The Canadian Venture Capital Association (CVCA) said 2009 was the sector's worst year in more than a decade, as investments slipped by 27 per cent to $1-billion.
The amount invested per firm was 40-per-cent lower than obtained by U.S. counterparts, the widest gap in Canada-U.S financings since 2005.
"The barriers we had in place left Canadian companies undercapitalized," said CVCA president Gregory Smith, who has been lobbying for the change for seven years. "This hasn't just been an issue about an economic crisis. Other countries have been more aggressive in supporting the ecosystems where venture capitalists operate."
Carol Leaman has seen the effects firsthand. As chief executive officer of PostRank, a Waterloo, Ont.-based social media analytics company, she had a slew of U.S. suitors "kicking the tires" when she sought financing in 2008. Their message was the same - we're interested, but it's too complicated to bother.
"I can't tell you the number of times we heard that they'd like to invest but the paperwork was just too much," she said. "There were just too many hoops, it made it virtually impossible. So you rely on local VCs, and there aren't that many."
While many say the changes were needed, Canadian venture capitalist Mark McQueen cautioned that it's just one piece of a larger solution to the industry's problems. Pension funds have stepped away from early-stage financing, and governments haven't stepped in to fund companies at their earliest stages of development.

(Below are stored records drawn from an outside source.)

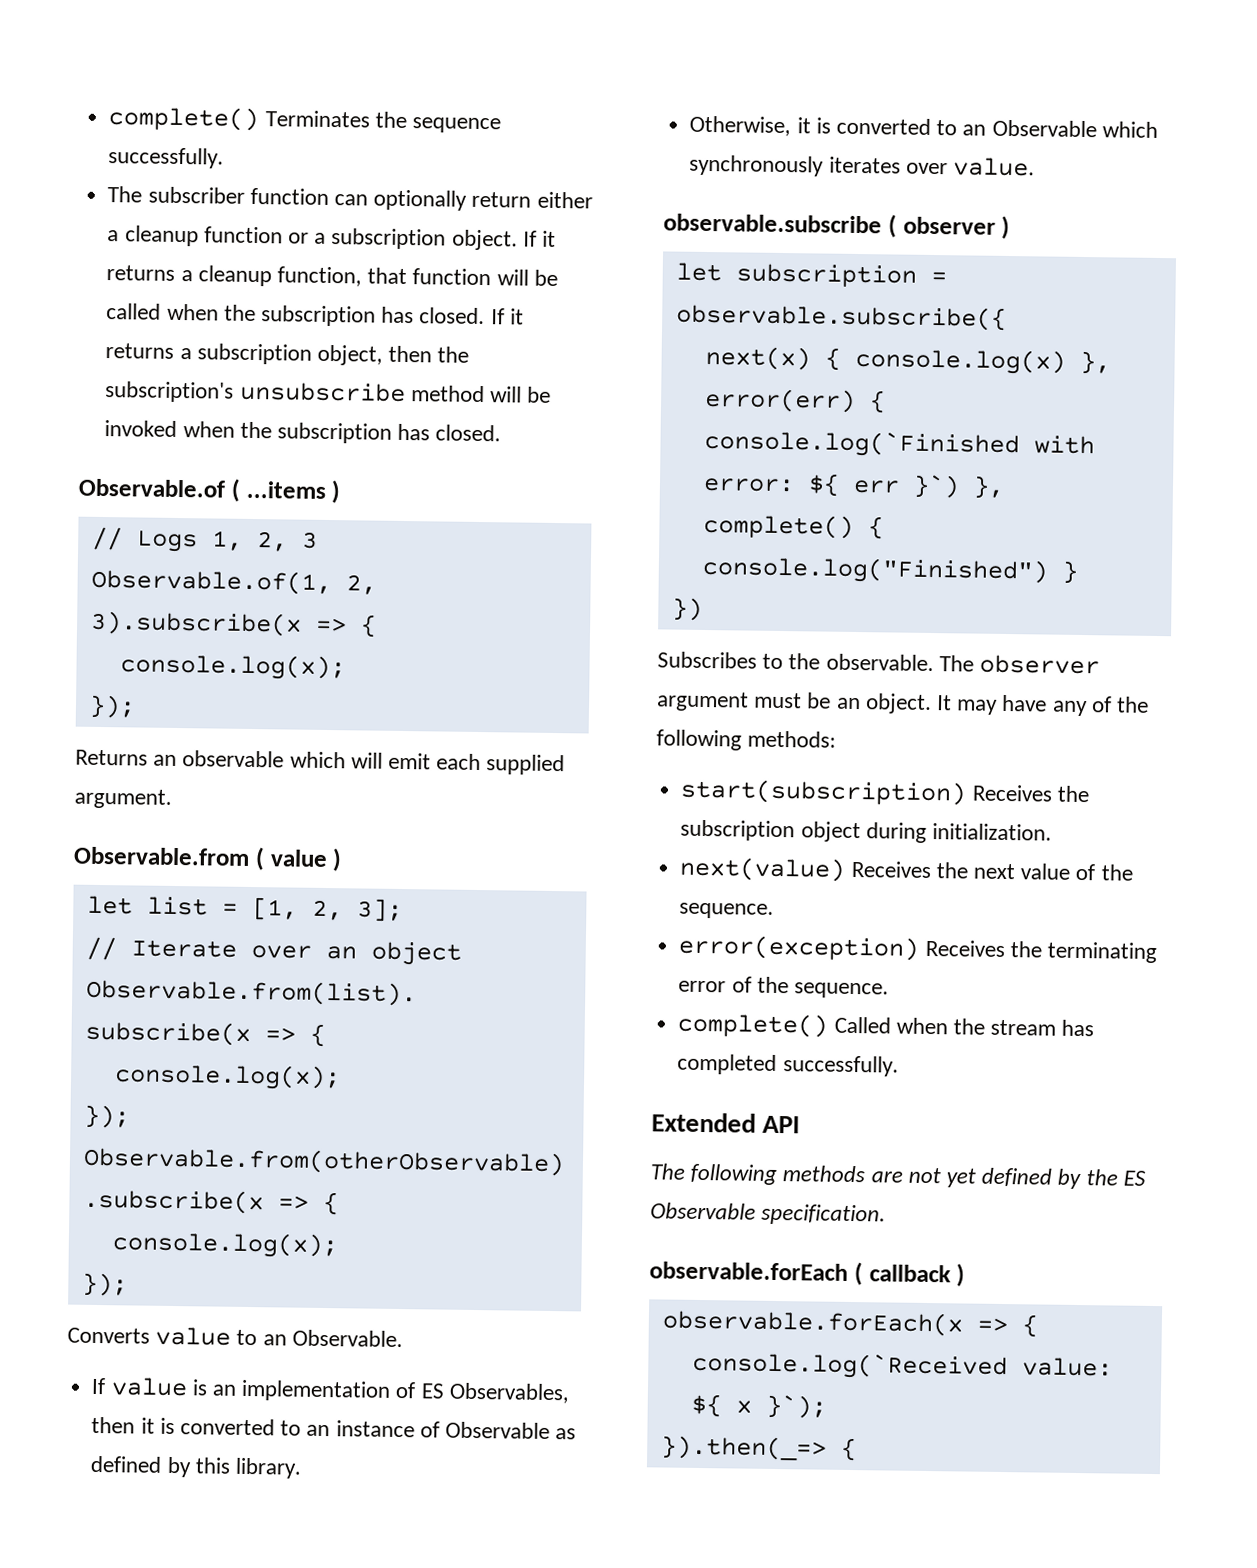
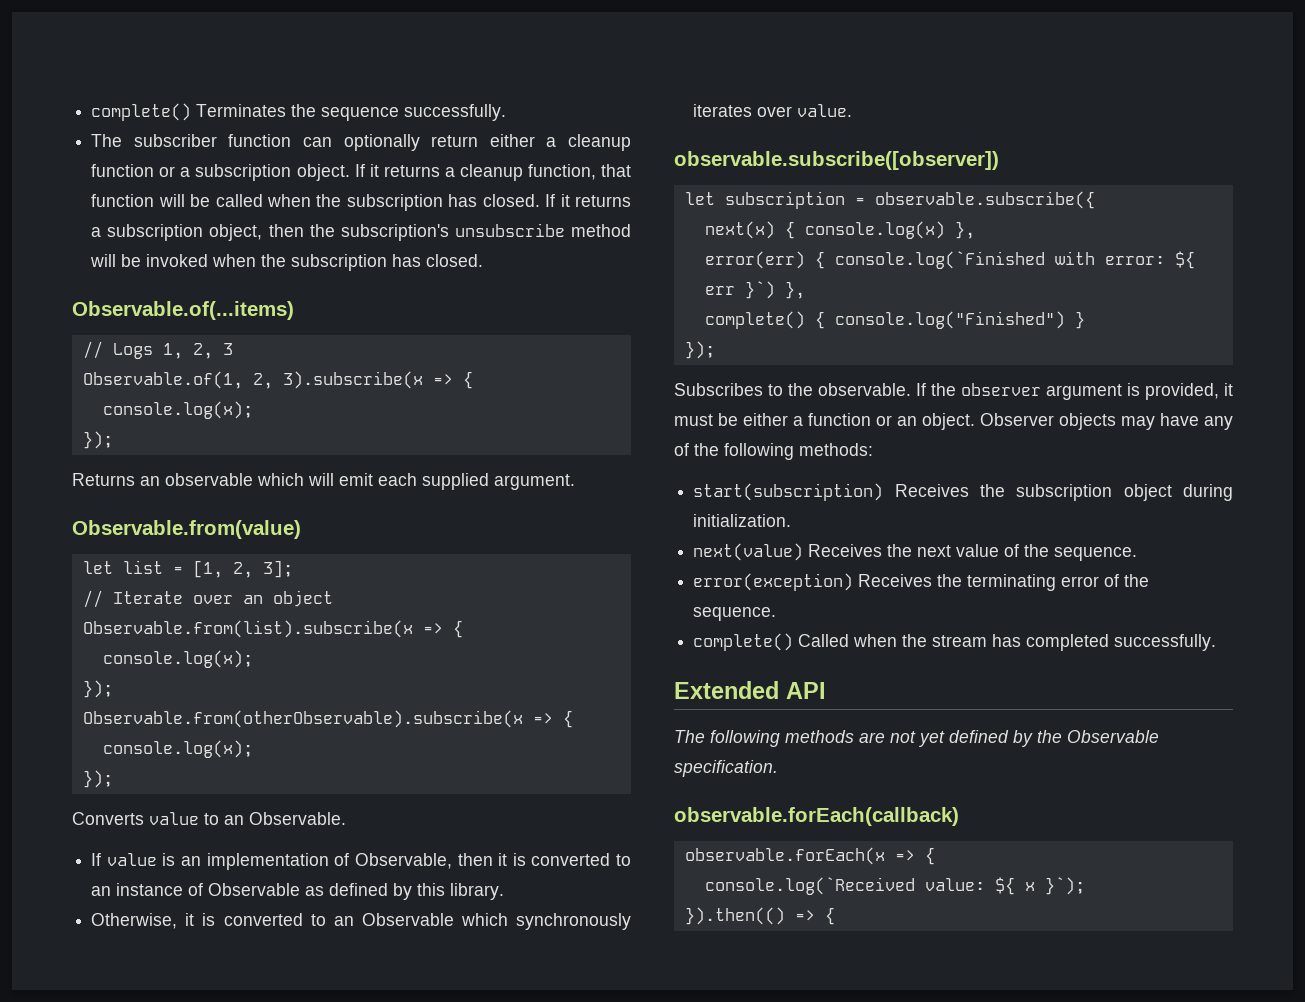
- Observable.of ( ...items )
+ Observable.of(...items)
- Observable.from ( value )
+ Observable.from(value)
- If value is an implementation of ES Observables, then it is converted to an instance of Observable as defined by this library.
+ If value is an implementation of Observable, then it is converted to an instance of Observable as defined by this library.
- observable.subscribe ( observer )
+ observable.subscribe([observer])
  complete() { console.log("Finished") }
- })
+ });
- The observer argument must be an object. It may have any of the following methods:
+ If the observer argument is provided, it must be either a function or an object. Observer objects may have any of the following methods:
- The following methods are not yet defined by the ES Observable specification.
+ The following methods are not yet defined by the Observable specification.
- observable.forEach ( callback )
+ observable.forEach(callback)
- }).then(_=> {
+ }).then(() => {

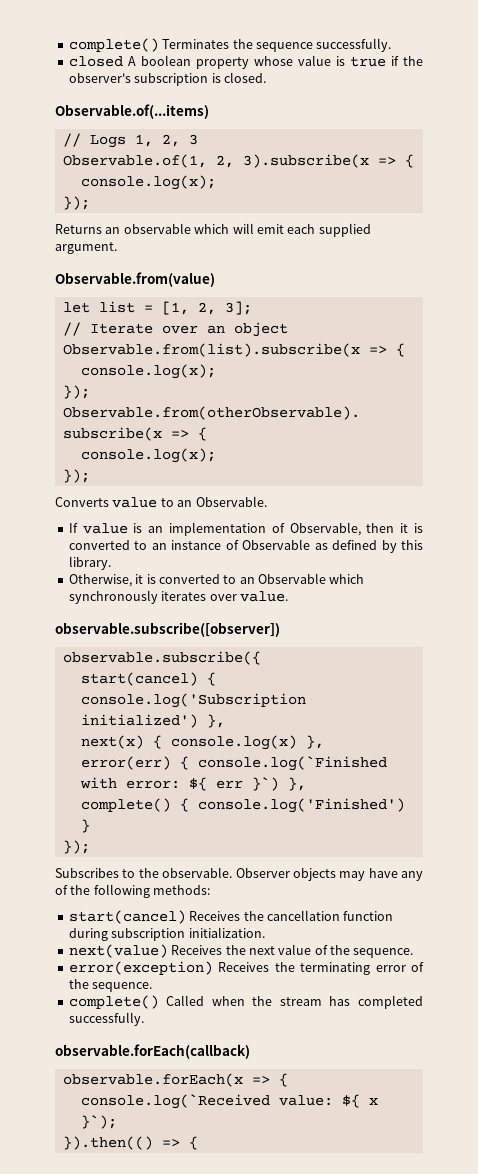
- The subscriber function can optionally return either a cleanup function or a subscription object. If it returns a cleanup function, that function will be called when the subscription has closed. If it returns a subscription object, then the subscription's unsubscribe method will be invoked when the subscription has closed.
+ closed A boolean property whose value is true if the observer's subscription is closed.
- let subscription = observable.subscribe({
+ observable.subscribe({
+ start(cancel) { console.log('Subscription initialized') },
- complete() { console.log("Finished") }
+ complete() { console.log('Finished') }
- If the observer argument is provided, it must be either a function or an object.
- start(subscription) Receives the subscription object during initialization.
+ start(cancel) Receives the cancellation function during subscription initialization.
- Extended API
- The following methods are not yet defined by the Observable specification.

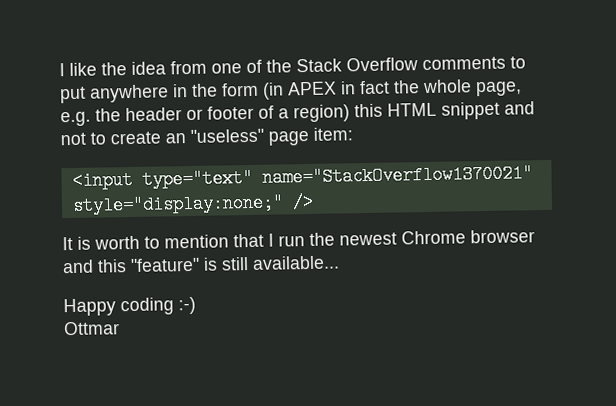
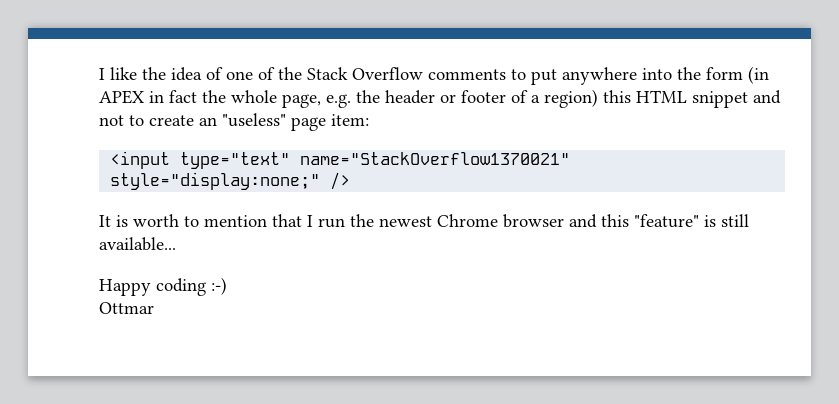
- I like the idea from one of the Stack Overflow comments to put anywhere in the form (in APEX in fact the whole page, e.g. the header or footer of a region) this HTML snippet and not to create an "useless" page item:
+ I like the idea of one of the Stack Overflow comments to put anywhere into the form (in APEX in fact the whole page, e.g. the header or footer of a region) this HTML snippet and not to create an "useless" page item:

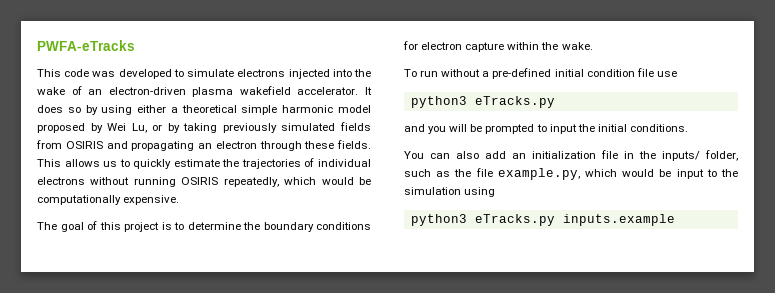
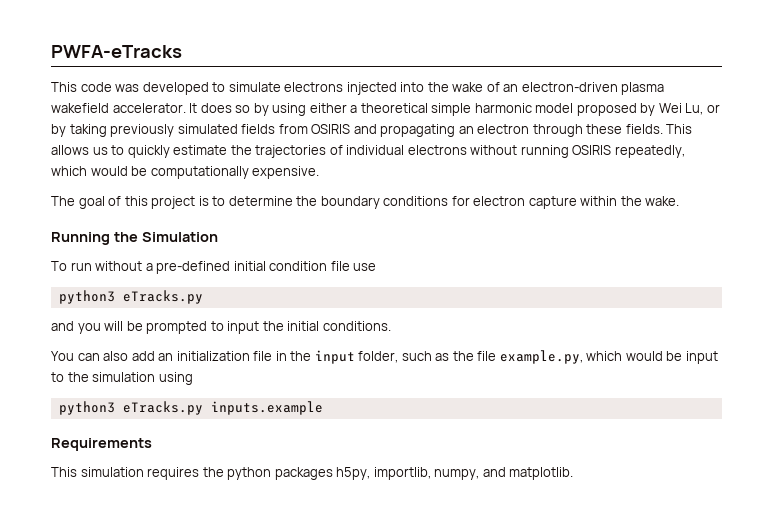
+ Running the Simulation
- You can also add an initialization file in the inputs/ folder, such as the file example.py, which would be input to the simulation using
+ You can also add an initialization file in the input folder, such as the file example.py, which would be input to the simulation using
+ Requirements
+ This simulation requires the python packages h5py, importlib, numpy, and matplotlib.

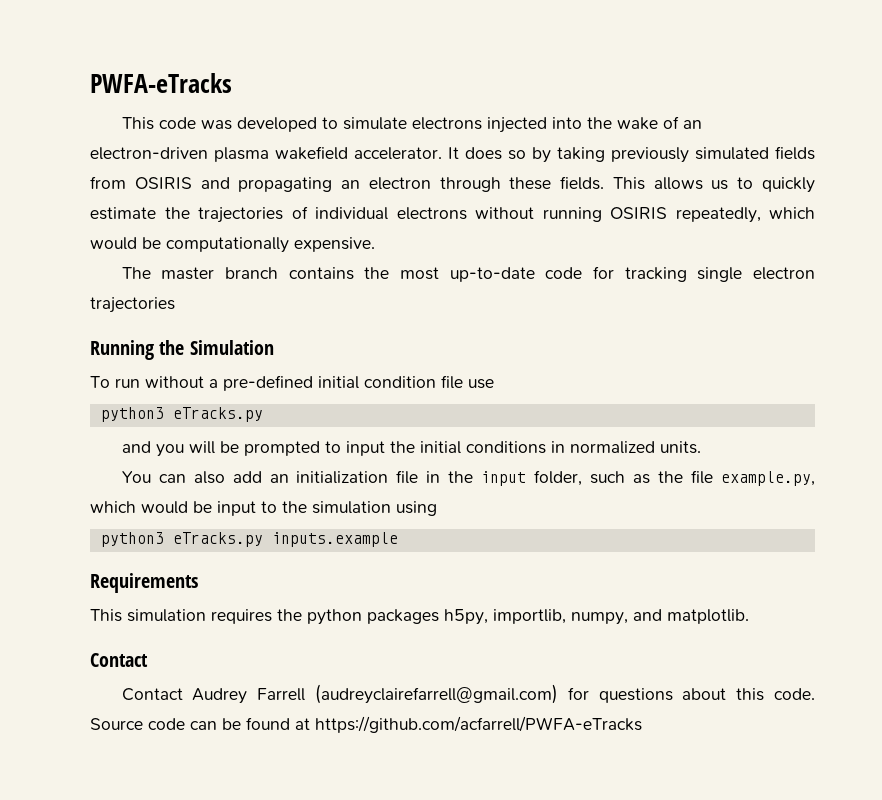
- It does so by using either a theoretical simple harmonic model proposed by Wei Lu, or by taking previously simulated fields from OSIRIS and propagating an electron through these fields.
+ It does so by taking previously simulated fields from OSIRIS and propagating an electron through these fields.
- The goal of this project is to determine the boundary conditions for electron capture within the wake.
+ The master branch contains the most up-to-date code for tracking single electron trajectories
- and you will be prompted to input the initial conditions.
+ and you will be prompted to input the initial conditions in normalized units.
  This simulation requires the python packages h5py, importlib, numpy, and matplotlib.
+ Contact
+ Contact Audrey Farrell (audreyclairefarrell@gmail.com) for questions about this code. Source code can be found at https://github.com/acfarrell/PWFA-eTracks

He said a more meaningful move would be for the government to set aside $300-million and create 10 funds, to become self-funding as investments become commercialized.
"The industry needs to be restocked with capital," said Mr. McQueen, CEO of Wellington Financial. "Show me one U.S.-funded deal [in Canada] that did not have Canadians in earlier. Without money early, you won't bring in the bigger investors."